Eco Nobel Peace Prize winner Wangari Maathai dies from cancer
Sustainability guru and Nobel Peace Prize winner Professor Wangari Maathai has died from cancer aged 71.
Professor Maathai, who died yesterday (September 25) at the Nairobi Hospital, Kenya, became the first African woman to win the Nobel Peace Prize in 2004 for her ground-breaking environmental and social activist work, which saw her set up charity organisation Green Belt Movement (GBM) in 1977 and campaign tirelessly for women's rights.
As an advocate for the management of natural resources, sustainability, justice and equality, Professor Maathai worked to improve human rights, support good governance and peaceful democratic change through the protection of the environment.

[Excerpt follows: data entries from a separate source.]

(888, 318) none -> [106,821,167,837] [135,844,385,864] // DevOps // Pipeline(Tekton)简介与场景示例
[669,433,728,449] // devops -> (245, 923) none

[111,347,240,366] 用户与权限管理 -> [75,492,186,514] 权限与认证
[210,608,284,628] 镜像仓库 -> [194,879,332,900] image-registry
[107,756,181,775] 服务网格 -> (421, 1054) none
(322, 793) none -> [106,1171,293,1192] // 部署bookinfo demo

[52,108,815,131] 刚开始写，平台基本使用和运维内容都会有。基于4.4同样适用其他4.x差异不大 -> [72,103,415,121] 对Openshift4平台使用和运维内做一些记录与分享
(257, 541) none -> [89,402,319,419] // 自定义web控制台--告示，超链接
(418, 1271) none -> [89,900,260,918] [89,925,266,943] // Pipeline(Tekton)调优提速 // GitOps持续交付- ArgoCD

Professor Maathai's death was announced on the GBM website, which said: "It is with great sadness that the family of Professor Wangari Maathai announces her passing away on September 25 2011, at the Nairobi Hospital, after a prolonged and bravely borne struggle with cancer. Her loved ones were with her at the time.
"Professor Maathai's departure is untimely and a very great loss to all who knew her--as a mother, relative, co-worker, colleague, role model, and heroine; or who admired her determination to make the world a more peaceful, healthier, and better place."

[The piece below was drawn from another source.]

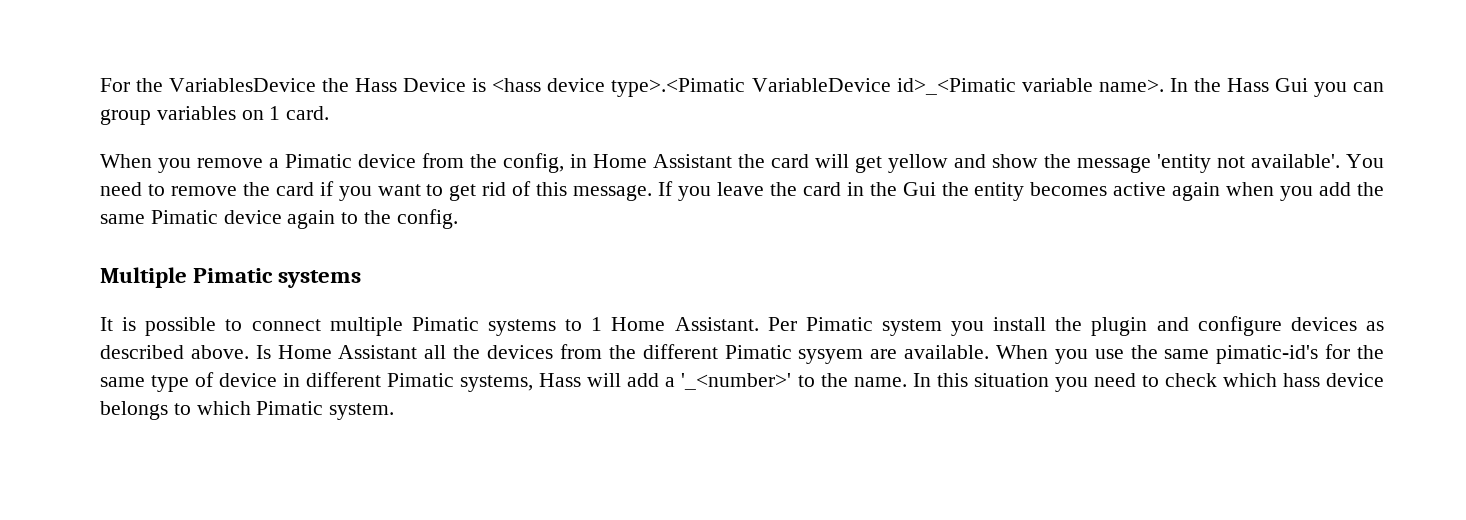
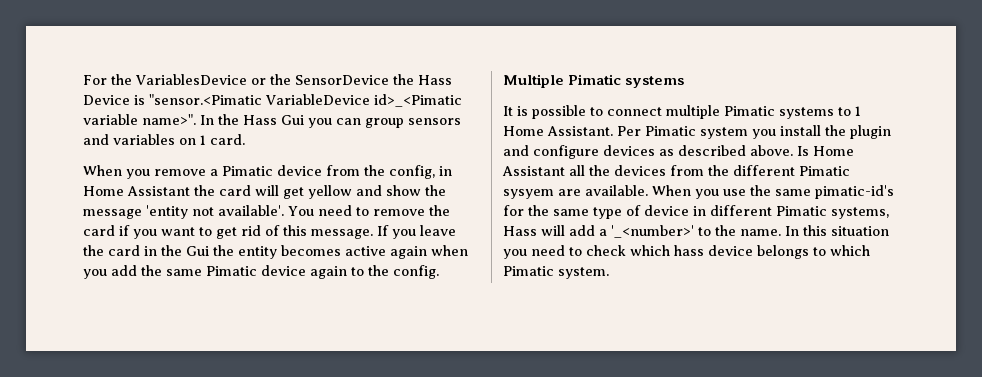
(317, 85) none -> [251,74,389,85] or the SensorDevice
[492,78,746,97] <hass device type>.<Pimatic -> [149,94,262,105] "sensor.<Pimatic
[1098,79,1164,92] name>. -> [142,114,196,125] name>".
(151, 117) none -> [408,118,461,125] [83,134,109,145] sensors and

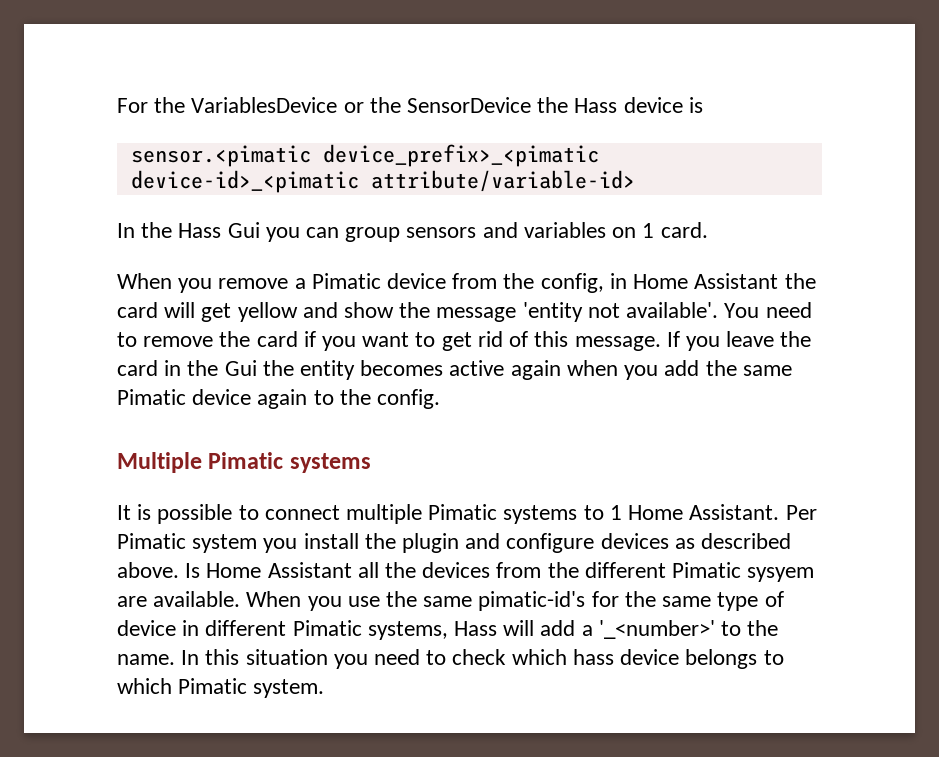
[83,94,462,107] [83,114,196,125] Device is "sensor.<Pimatic VariableDevice id>_<Pimatic variable name>". -> [623,97,703,113] [130,144,599,167] [130,170,635,193] device is // sensor.<pimatic device_prefix>_<pimatic device-id>_<pimatic attribute/variable-id> //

Under her leadership, the GBM planted millions of trees across Africa after Professor Maathai noticed how closely environmental dilapidation affects the standard of women's lives.
As a result, alongside her environmental campaigns Professor Maathai worked to advance women's rights by improving their access to clean water and resources such as firewood - provided through the tree planting scheme.

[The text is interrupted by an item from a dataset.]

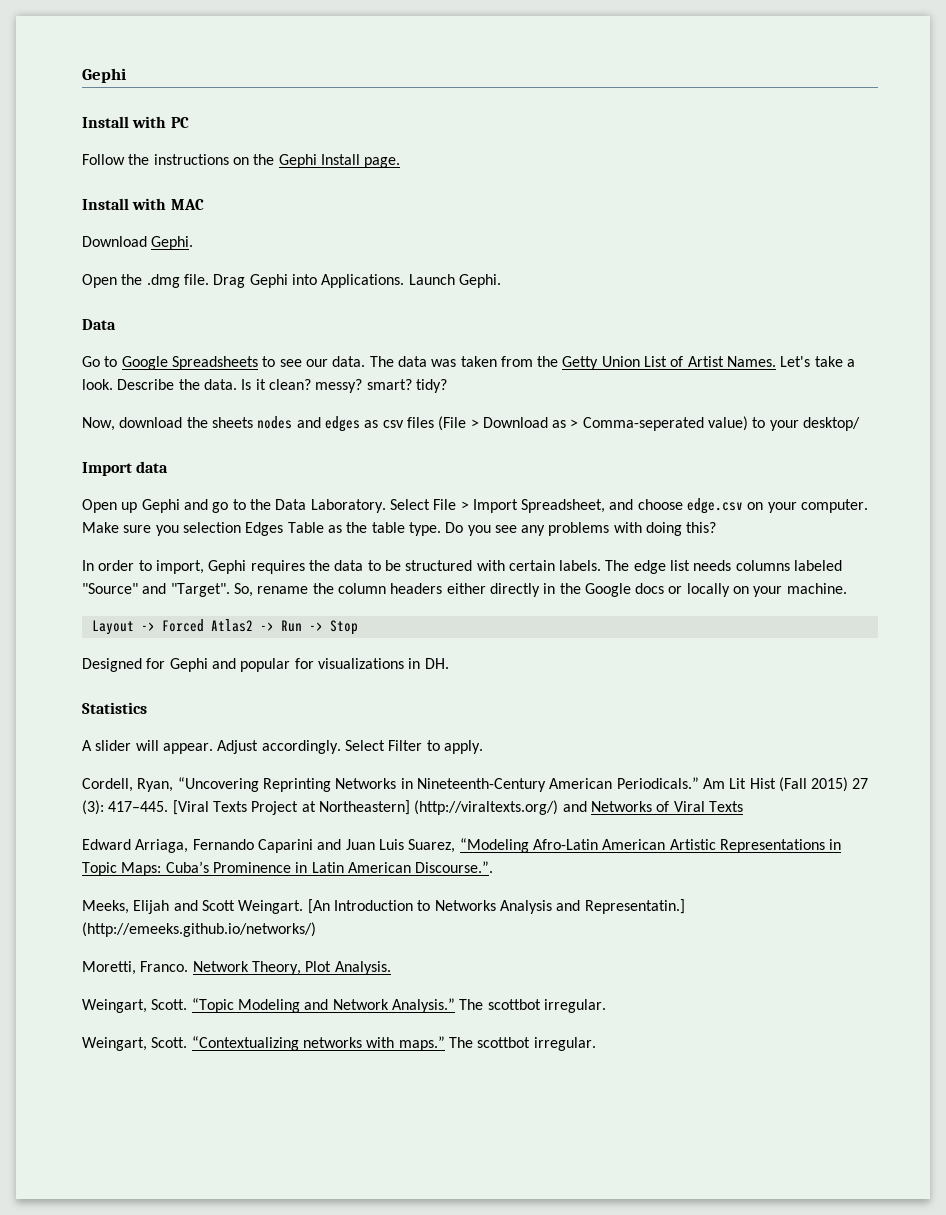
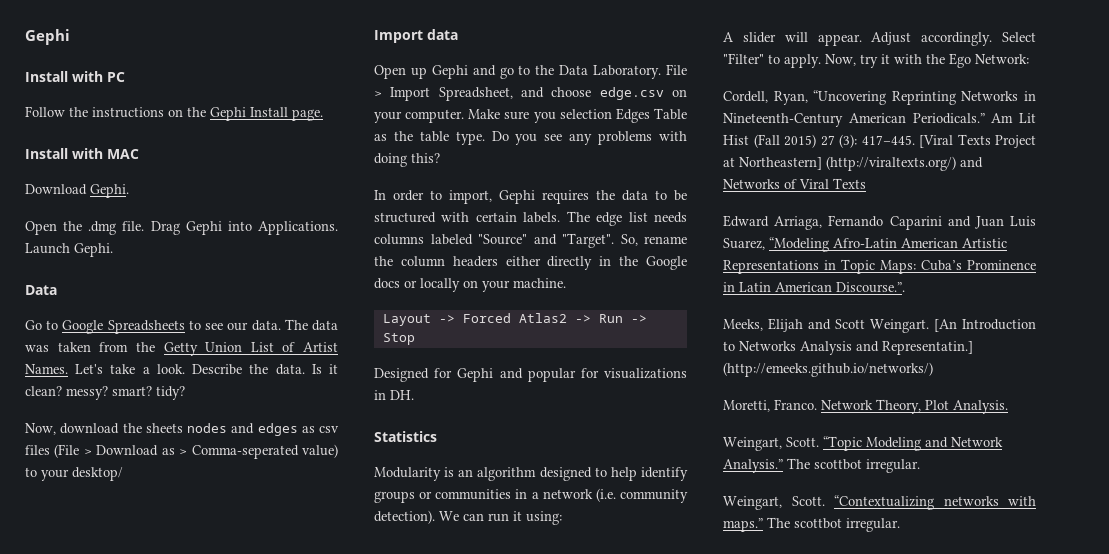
[389,499,430,510] Select -> (662, 72) none
(147, 708) none -> [374,467,688,481] [374,488,688,503] [374,510,562,525] // Modularity is an algorithm designed to help identify groups or communities in a network (i.e. community detection). We can run it using:
[388,740,423,751] Filter -> [723,53,764,64] "Filter"
(483, 747) none -> [825,53,1029,68] Now, try it with the Ego Network:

She also fought against the corrupt Daniel arap Moi regime in a bid to prevent powerful politicians from taking natural resource-rich land, such as forests and land suitable for farming from local people, which led her to be arrested and beaten on several occasions.
In her lifetime, Professor Maathai also became the first woman in Africa to earn a PhD, after which she became the University of Nairobi's first female professor.
In addition, she served as an assistant minister to President's Mwai Kinaki's government from 2003-2005, before being sidelined after one term for her outspoken political views.